Portekizliler “ş”yi seviyorlar demiştim; bu çıkarımdan hareketle tahmin edileceği üzere Estoril “Ştoril” olarak telaffuz ediliyor. Lizbon’un arka bahçesi” olarak bilinen bu sevimli kasaba; termal otelleri, plajları, golf sahaları ile ünlü. Bir de çok büyük bir casinosu var. Arabayı plaja yakın bir yere park ettikten sonra bu casinoyu görmeye gittik.
Bugün hâlâ çalışan Casino Estoril, Avrupa’nın en büyük kumarhanelerinden biriymiş. Dışarıdan görmekle yetindiğimiz Casino, İkinci Dünya Savaşı yıllarında kralların, kraliçelerin, aristokratların ve tabii casusların buluşma noktası olmuş. Bu kadarla da kalmamış, yazdığı casusluk romanlarıyla tanınan ve “James Bond” casus romanları serisi ile dünya çapında bir ün kazanan İngiliz yazar Ian Lancaster Fleming’e, ilk Bond romanı “Casino Royal”deki “casino” bölümlerini yazarken ilham kaynağı olmuş.
Estoril, 80’ler ve 90’lar boyunca Formula 1 yarışlarına da ev sahipliği yapmış fakat pistle ilgili güvenlik sorunları nedeniyle takvimden çıkarılmış. Poça Plajı’nda verdiğimiz kısa bir yüzme molasından Lizbon’a dönerken, yol boyunca tehlikeli hareketlerle yanımızdan hızla geçen motorcular, bana da rallideymişiz hissini boşuna vermedi demek ki…

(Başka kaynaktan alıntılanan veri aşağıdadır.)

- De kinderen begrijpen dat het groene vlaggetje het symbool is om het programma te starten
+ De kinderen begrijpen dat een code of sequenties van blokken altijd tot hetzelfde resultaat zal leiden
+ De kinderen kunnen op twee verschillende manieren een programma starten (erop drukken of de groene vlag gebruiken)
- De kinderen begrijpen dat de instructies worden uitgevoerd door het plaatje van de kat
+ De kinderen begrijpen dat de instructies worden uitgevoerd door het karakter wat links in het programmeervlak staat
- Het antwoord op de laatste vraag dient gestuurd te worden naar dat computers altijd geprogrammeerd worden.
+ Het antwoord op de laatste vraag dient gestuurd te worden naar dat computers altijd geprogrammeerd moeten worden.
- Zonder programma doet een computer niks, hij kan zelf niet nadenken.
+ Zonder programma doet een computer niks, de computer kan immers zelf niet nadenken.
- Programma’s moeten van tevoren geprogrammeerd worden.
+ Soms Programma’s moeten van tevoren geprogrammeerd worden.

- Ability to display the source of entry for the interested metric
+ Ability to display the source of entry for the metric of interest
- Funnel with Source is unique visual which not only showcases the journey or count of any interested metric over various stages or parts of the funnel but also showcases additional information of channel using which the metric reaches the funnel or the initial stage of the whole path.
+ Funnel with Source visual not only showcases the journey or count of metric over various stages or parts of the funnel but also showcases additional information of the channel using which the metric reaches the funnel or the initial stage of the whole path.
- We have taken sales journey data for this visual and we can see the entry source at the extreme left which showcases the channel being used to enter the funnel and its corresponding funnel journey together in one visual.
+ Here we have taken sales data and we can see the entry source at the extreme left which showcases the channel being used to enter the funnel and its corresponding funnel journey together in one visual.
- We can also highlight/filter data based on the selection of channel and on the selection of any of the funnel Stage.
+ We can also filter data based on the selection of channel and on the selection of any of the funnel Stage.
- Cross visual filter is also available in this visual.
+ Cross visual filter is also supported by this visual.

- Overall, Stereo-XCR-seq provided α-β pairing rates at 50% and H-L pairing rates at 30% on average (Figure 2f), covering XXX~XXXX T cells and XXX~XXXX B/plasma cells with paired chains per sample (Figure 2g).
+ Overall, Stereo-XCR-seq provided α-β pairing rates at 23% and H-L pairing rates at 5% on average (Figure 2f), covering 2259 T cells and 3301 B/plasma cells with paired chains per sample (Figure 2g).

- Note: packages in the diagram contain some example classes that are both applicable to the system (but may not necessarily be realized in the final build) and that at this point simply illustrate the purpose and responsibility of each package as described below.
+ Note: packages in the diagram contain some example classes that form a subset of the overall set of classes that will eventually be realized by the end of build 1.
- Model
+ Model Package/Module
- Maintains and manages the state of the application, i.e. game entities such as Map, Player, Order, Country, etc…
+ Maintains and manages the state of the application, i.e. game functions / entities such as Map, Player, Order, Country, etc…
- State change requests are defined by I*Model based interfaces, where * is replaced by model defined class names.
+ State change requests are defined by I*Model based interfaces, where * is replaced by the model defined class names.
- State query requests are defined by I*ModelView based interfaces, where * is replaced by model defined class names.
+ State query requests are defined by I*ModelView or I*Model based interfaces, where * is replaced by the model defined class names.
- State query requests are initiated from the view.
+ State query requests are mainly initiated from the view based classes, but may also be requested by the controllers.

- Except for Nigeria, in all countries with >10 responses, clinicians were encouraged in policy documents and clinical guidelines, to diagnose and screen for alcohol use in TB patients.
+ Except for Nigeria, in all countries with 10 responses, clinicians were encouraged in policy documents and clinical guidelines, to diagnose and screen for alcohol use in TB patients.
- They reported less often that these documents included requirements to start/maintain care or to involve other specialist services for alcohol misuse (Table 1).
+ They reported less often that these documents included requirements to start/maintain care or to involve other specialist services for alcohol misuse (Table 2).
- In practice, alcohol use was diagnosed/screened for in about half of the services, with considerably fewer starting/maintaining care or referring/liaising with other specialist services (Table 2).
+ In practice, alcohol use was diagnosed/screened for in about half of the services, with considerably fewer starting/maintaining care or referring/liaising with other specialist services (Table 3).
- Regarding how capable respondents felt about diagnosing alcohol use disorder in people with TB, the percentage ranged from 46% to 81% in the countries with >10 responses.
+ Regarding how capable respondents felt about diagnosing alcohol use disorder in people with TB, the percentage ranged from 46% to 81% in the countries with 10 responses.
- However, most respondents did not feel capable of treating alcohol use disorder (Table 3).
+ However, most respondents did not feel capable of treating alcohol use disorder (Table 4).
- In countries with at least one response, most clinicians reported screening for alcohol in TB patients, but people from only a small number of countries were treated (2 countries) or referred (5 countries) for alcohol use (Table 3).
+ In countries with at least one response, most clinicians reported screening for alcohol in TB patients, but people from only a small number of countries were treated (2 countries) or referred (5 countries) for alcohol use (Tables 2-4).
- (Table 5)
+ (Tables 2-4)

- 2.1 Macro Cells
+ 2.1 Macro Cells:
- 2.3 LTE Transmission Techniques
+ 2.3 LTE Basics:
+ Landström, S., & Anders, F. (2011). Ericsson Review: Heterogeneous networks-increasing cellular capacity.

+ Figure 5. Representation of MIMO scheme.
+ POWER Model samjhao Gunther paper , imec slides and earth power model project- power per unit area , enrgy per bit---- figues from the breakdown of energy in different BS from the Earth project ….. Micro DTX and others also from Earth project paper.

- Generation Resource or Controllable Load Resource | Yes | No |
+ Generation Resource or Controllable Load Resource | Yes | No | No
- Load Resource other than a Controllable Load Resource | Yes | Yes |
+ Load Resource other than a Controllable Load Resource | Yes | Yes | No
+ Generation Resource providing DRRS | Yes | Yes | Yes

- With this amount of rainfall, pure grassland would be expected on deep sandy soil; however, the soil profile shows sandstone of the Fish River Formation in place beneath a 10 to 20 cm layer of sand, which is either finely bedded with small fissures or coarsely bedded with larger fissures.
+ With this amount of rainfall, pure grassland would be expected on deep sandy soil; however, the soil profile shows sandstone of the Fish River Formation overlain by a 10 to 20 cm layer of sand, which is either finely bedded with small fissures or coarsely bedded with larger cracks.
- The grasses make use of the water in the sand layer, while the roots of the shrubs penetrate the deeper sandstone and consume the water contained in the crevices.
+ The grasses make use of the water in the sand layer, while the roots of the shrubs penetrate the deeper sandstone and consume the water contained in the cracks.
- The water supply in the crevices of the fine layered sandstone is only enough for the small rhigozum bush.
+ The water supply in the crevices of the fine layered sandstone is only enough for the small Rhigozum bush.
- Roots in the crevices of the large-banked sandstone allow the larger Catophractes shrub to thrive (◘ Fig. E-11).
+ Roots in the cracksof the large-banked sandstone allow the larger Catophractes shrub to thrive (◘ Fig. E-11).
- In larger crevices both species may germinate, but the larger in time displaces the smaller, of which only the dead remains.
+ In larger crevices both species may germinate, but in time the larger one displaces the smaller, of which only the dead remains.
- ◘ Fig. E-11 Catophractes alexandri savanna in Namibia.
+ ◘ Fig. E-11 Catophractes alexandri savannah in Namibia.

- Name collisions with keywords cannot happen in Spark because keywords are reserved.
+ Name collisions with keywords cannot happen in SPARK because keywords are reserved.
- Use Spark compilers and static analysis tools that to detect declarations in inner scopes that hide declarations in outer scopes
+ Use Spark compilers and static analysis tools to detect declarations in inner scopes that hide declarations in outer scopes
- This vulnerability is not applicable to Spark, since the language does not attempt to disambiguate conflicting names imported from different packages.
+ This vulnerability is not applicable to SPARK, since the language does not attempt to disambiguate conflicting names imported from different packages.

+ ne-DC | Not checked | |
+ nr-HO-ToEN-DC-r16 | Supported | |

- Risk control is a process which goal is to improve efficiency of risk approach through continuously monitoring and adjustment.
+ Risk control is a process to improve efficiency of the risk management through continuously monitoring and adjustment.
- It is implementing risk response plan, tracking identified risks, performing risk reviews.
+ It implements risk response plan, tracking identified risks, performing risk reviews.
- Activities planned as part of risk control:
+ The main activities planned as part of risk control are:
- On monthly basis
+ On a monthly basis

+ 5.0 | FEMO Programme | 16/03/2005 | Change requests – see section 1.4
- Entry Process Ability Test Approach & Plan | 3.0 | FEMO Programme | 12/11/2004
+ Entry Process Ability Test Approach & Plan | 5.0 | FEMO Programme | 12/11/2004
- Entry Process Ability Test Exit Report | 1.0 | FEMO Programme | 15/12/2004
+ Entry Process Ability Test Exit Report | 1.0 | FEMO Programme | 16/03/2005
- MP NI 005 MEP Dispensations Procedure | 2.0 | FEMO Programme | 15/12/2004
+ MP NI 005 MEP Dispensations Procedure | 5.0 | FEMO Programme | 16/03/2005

Lizbon Havaalanı’ndan başlayıp yine aynı yerde biten iki günlük yolculuğumuzda, dünyamızdaki birçok değişikliğin beşiği olmuş Atlantik Okyanusu’nun kıyılarında dolaşmak, onun güçlü nefesini hissetmek çok etkileyiciydi. Yolculuğun başında puslu nefesini kilometrelerce öteden hissettiren uçsuz bucaksız bu su deryasından ayrılırken Nâzım Usta’nın dizeleri eşlik ediyor bana:
“Hint Okyanusu’nu seyrettim bu sabah.
Okyanuslar üstüne bir çift sözüm var sana:
Kıyısından seyredilen okyanus
farksızdır Marmara açıklarından.
Yani demek istediğim:
Okyanuslar büyük sevdalar gibidir Tulyakova
seyredilmeğe gelmez,
Okyanus yaşanılır.”
Nâzım Usta’nın “okyanus seyredilmeğe gelmez, okyanus yaşanır” sözlerini daha iyi anlıyorum şimdi.